▸ **TASK OBJECTIVE**
Reproduce the records without their pictures, keeping every word as it is.
○ ○ ○ ○ ○
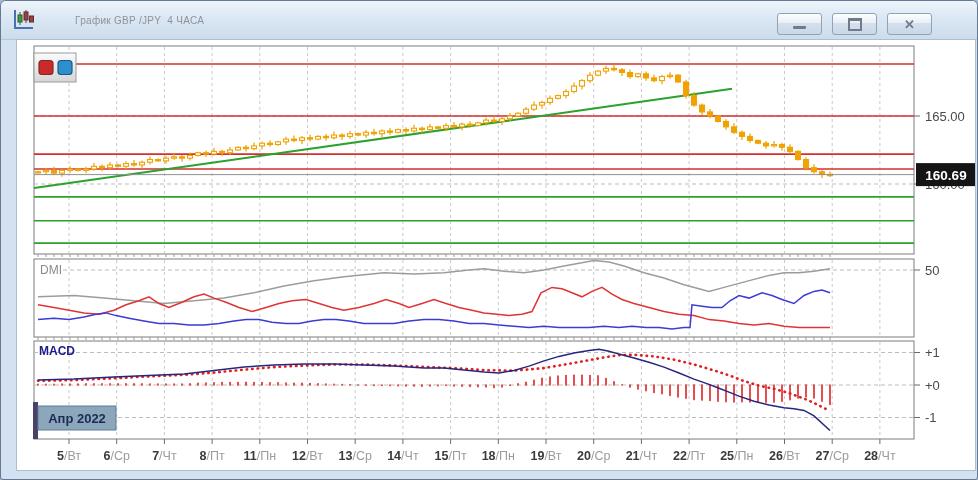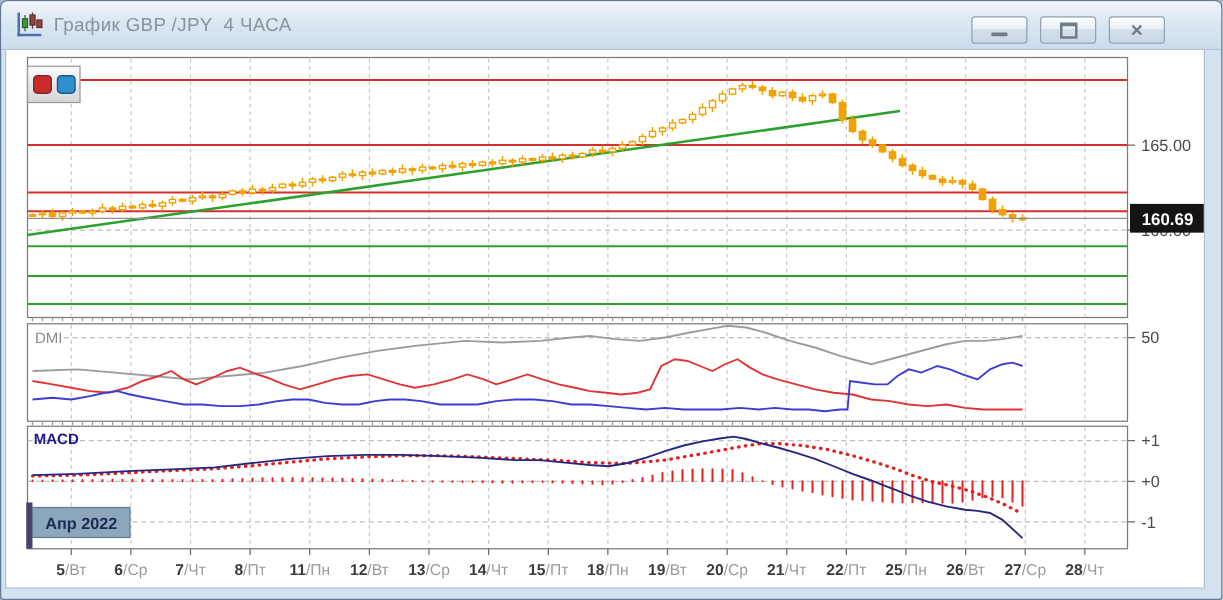--- a/index.html
+++ b/index.html
@@ -10,7 +10,7 @@
             background:linear-gradient(#eef4fa,#dbe7f3 45%,#cddcec);
             border-bottom:1px solid #b6c7da;display:flex;align-items:center;}
   .title-icon{margin:0 8px 0 10px;width:24px;height:24px;flex:0 0 auto;}
-  .title-text{font-size:15px;color:#8b939c;letter-spacing:.3px;white-space:pre;}
+  .title-text{font-size:10px;color:#8b939c;letter-spacing:.3px;white-space:pre;margin-left:32px;}
   .winbtns{position:absolute;top:12px;right:45px;display:flex;gap:10px;}
   .winbtn{width:45px;height:22px;border:1px solid #91a3b6;border-radius:3px;cursor:default;
           background:linear-gradient(#fdfefe,#e9eff6 45%,#d4e0ec 46%,#c9d7e7);

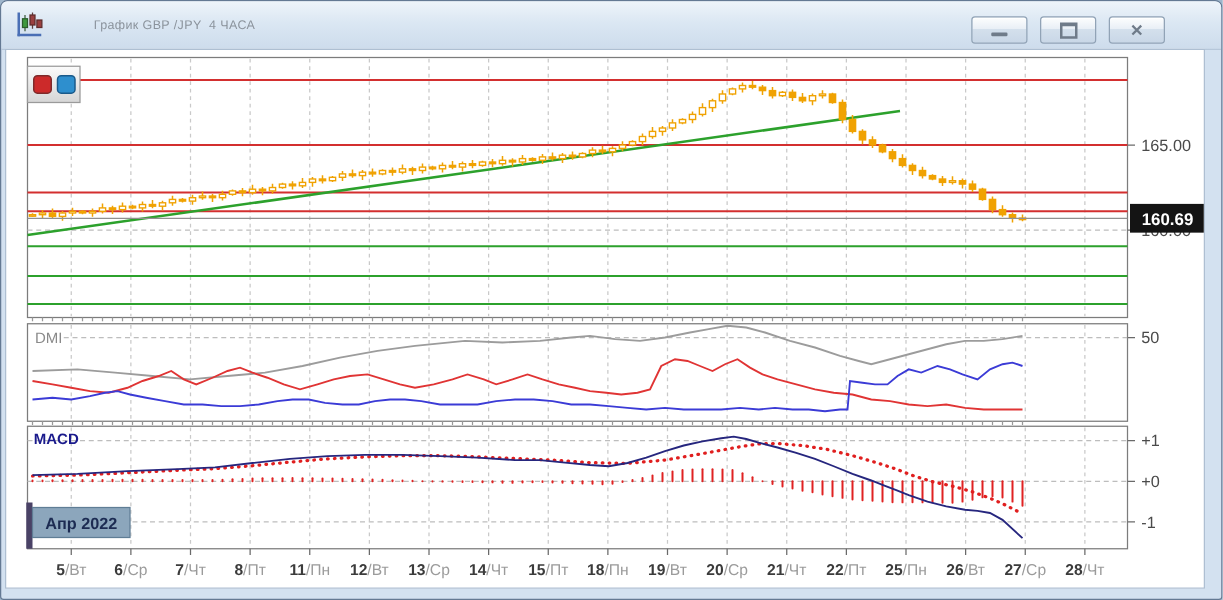--- a/index.html
+++ b/index.html
@@ -18,7 +18,7 @@
   .glyph-min{width:13px;height:3px;background:#6f7b89;border-radius:1px;margin-top:7px;}
   .glyph-restore{width:10px;height:8px;border:2px solid #6f7b89;border-top-width:3px;background:transparent;}
   .glyph-close{font-size:13px;font-weight:bold;color:#6f7b89;line-height:1;}
-  .client{position:absolute;left:3px;top:38px;width:960px;height:432px;background:#ffffff;
+  .client{position:absolute;left:15px;top:38px;width:960px;height:432px;background:#ffffff;
           border:1px solid #aebfd2;box-sizing:border-box;}
   svg text{font-family:"Liberation Sans",sans-serif;}
 </style>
○ ○ ○ ○ ○
▸ **WRITTEN REPLY**
--- a/index.html
+++ b/index.html
@@ -10,7 +10,7 @@
             background:linear-gradient(#eef4fa,#dbe7f3 45%,#cddcec);
             border-bottom:1px solid #b6c7da;display:flex;align-items:center;}
   .title-icon{margin:0 8px 0 10px;width:24px;height:24px;flex:0 0 auto;}
-  .title-text{font-size:15px;color:#8b939c;letter-spacing:.3px;white-space:pre;}
+  .title-text{font-size:10px;color:#8b939c;letter-spacing:.3px;white-space:pre;margin-left:32px;}
   .winbtns{position:absolute;top:12px;right:45px;display:flex;gap:10px;}
   .winbtn{width:45px;height:22px;border:1px solid #91a3b6;border-radius:3px;cursor:default;
           background:linear-gradient(#fdfefe,#e9eff6 45%,#d4e0ec 46%,#c9d7e7);

--- a/index.html
+++ b/index.html
@@ -18,7 +18,7 @@
   .glyph-min{width:13px;height:3px;background:#6f7b89;border-radius:1px;margin-top:7px;}
   .glyph-restore{width:10px;height:8px;border:2px solid #6f7b89;border-top-width:3px;background:transparent;}
   .glyph-close{font-size:13px;font-weight:bold;color:#6f7b89;line-height:1;}
-  .client{position:absolute;left:3px;top:38px;width:960px;height:432px;background:#ffffff;
+  .client{position:absolute;left:15px;top:38px;width:960px;height:432px;background:#ffffff;
           border:1px solid #aebfd2;box-sizing:border-box;}
   svg text{font-family:"Liberation Sans",sans-serif;}
 </style>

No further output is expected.